## EXERCISE PROMPT
Give the data again in full, without pictures.

*** Opening of DATA FOR REVIEW ***

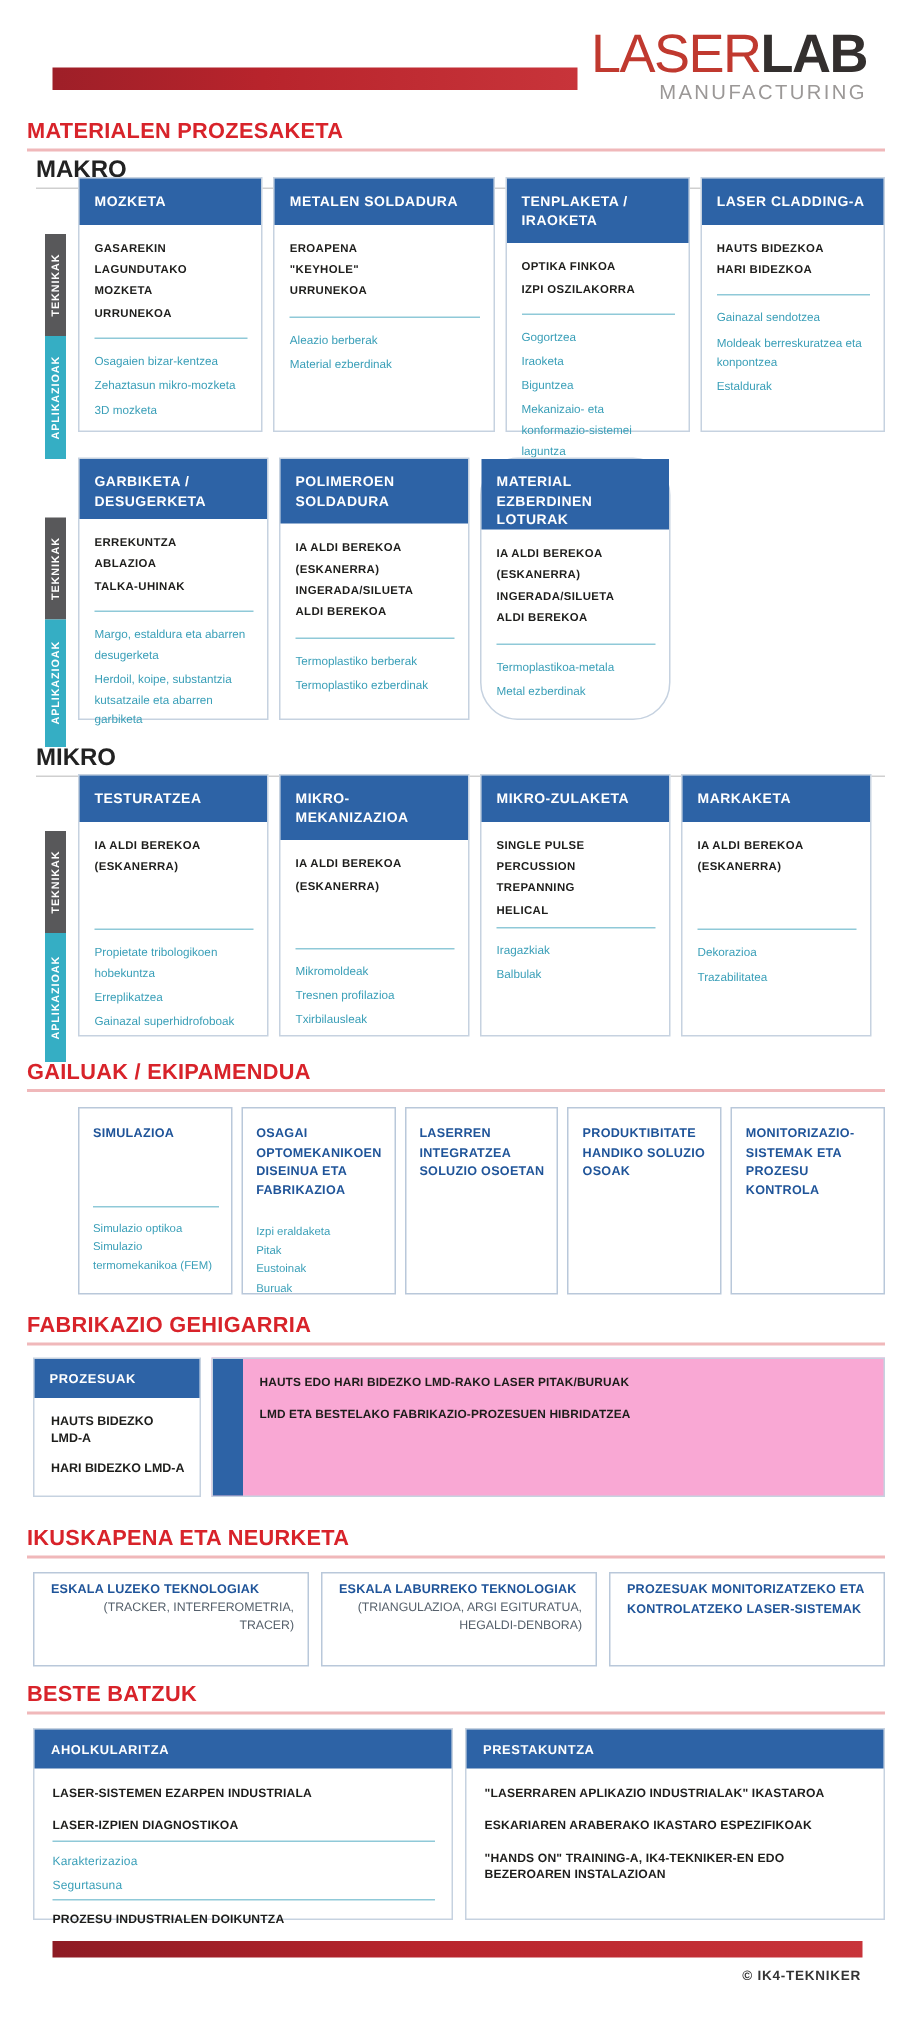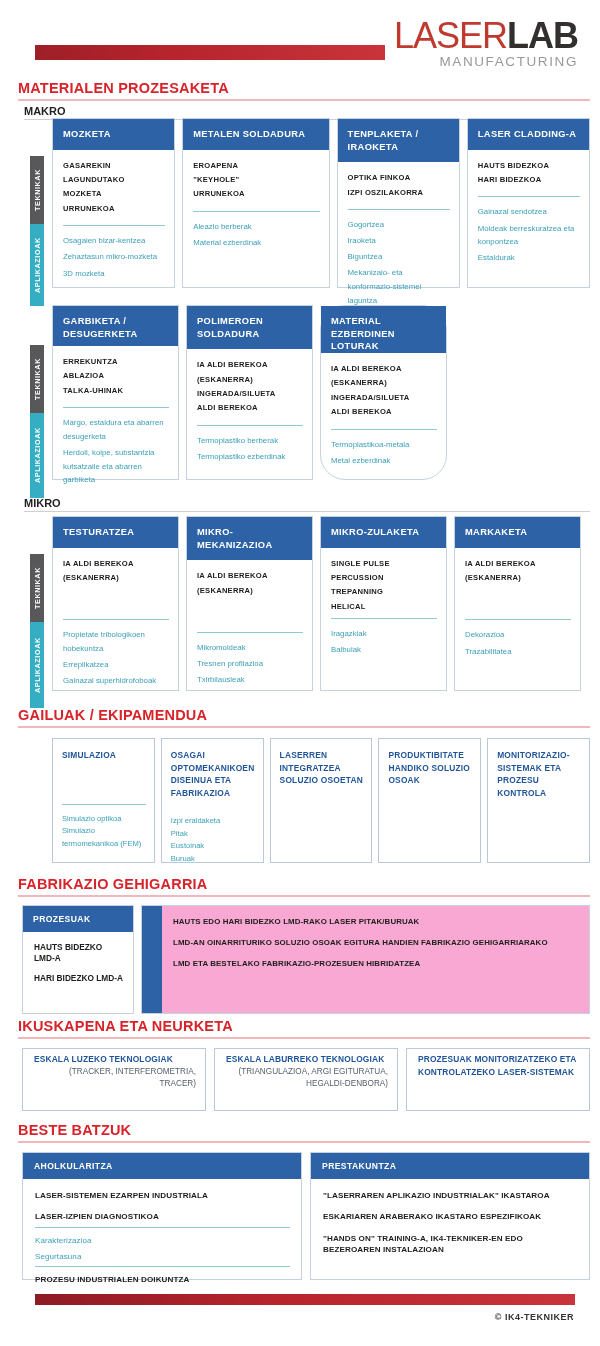--- a/index.html
+++ b/index.html
@@ -68,21 +68,21 @@
     letter-spacing: 0.2px;
     margin: 0 0 3px 18px;
   }
   .sec-rule {
     height: 1.5px;
     background: #f0b8ba;
     margin: 0 10px 0 18px;
   }
   .sub-title {
     color: #222;
-    font-size: 11px;
+    font-size: 16px;
     font-weight: 700;
     margin: 4px 0 2px 24px;
   }
   .sub-rule {
     height: 1px;
     background: #cfcfcf;
     margin: 0 10px 0 24px;
   }
 
   
@@ -478,36 +478,35 @@
     <div class="eq-card" style="width:103px;">
       <div class="eq-title">MONITORIZAZIO-SISTEMAK ETA PROZESU KONTROLA</div>
     </div>
   </div>
 
   <div class="block" style="left:0;top:876px;right:0;">
     <div class="sec-title">FABRIKAZIO GEHIGARRIA</div>
     <div class="sec-rule"></div>
   </div>
 
-  <div class="am-wrap" style="top:905px;height:109px;">
+  <div class="am-wrap" style="top:905px;height:93px;">
     <div class="am-left">
       <div class="am-head">PROZESUAK</div>
       <div class="am-body">
         <ul class="am-proc">
           <li>HAUTS BIDEZKO LMD-A</li>
           <li>HARI BIDEZKO LMD-A</li>
         </ul>
       </div>
     </div>
     <div class="am-right">
       <div class="am-head blank"></div>
       <div class="am-body">
         <ul class="am-rows">
           <li>HAUTS EDO HARI BIDEZKO LMD-RAKO LASER PITAK/BURUAK</li>
-          <li>LMD-AN OINARRITURIKO SOLUZIO OSOAK EGITURA HANDIEN FABRIKAZIO GEHIGARRIARAKO</li>
           <li>LMD ETA BESTELAKO FABRIKAZIO-PROZESUEN HIBRIDATZEA</li>
         </ul>
       </div>
     </div>
   </div>
 
   <div class="block" style="left:0;top:1018px;right:0;">
     <div class="sec-title">IKUSKAPENA ETA NEURKETA</div>
     <div class="sec-rule"></div>
   </div>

*** Close of DATA FOR REVIEW ***

## EXERCISE OUTPUT
--- a/index.html
+++ b/index.html
@@ -68,21 +68,21 @@
     letter-spacing: 0.2px;
     margin: 0 0 3px 18px;
   }
   .sec-rule {
     height: 1.5px;
     background: #f0b8ba;
     margin: 0 10px 0 18px;
   }
   .sub-title {
     color: #222;
-    font-size: 11px;
+    font-size: 16px;
     font-weight: 700;
     margin: 4px 0 2px 24px;
   }
   .sub-rule {
     height: 1px;
     background: #cfcfcf;
     margin: 0 10px 0 24px;
   }
 
   
@@ -478,36 +478,35 @@
     <div class="eq-card" style="width:103px;">
       <div class="eq-title">MONITORIZAZIO-SISTEMAK ETA PROZESU KONTROLA</div>
     </div>
   </div>
 
   <div class="block" style="left:0;top:876px;right:0;">
     <div class="sec-title">FABRIKAZIO GEHIGARRIA</div>
     <div class="sec-rule"></div>
   </div>
 
-  <div class="am-wrap" style="top:905px;height:109px;">
+  <div class="am-wrap" style="top:905px;height:93px;">
     <div class="am-left">
       <div class="am-head">PROZESUAK</div>
       <div class="am-body">
         <ul class="am-proc">
           <li>HAUTS BIDEZKO LMD-A</li>
           <li>HARI BIDEZKO LMD-A</li>
         </ul>
       </div>
     </div>
     <div class="am-right">
       <div class="am-head blank"></div>
       <div class="am-body">
         <ul class="am-rows">
           <li>HAUTS EDO HARI BIDEZKO LMD-RAKO LASER PITAK/BURUAK</li>
-          <li>LMD-AN OINARRITURIKO SOLUZIO OSOAK EGITURA HANDIEN FABRIKAZIO GEHIGARRIARAKO</li>
           <li>LMD ETA BESTELAKO FABRIKAZIO-PROZESUEN HIBRIDATZEA</li>
         </ul>
       </div>
     </div>
   </div>
 
   <div class="block" style="left:0;top:1018px;right:0;">
     <div class="sec-title">IKUSKAPENA ETA NEURKETA</div>
     <div class="sec-rule"></div>
   </div>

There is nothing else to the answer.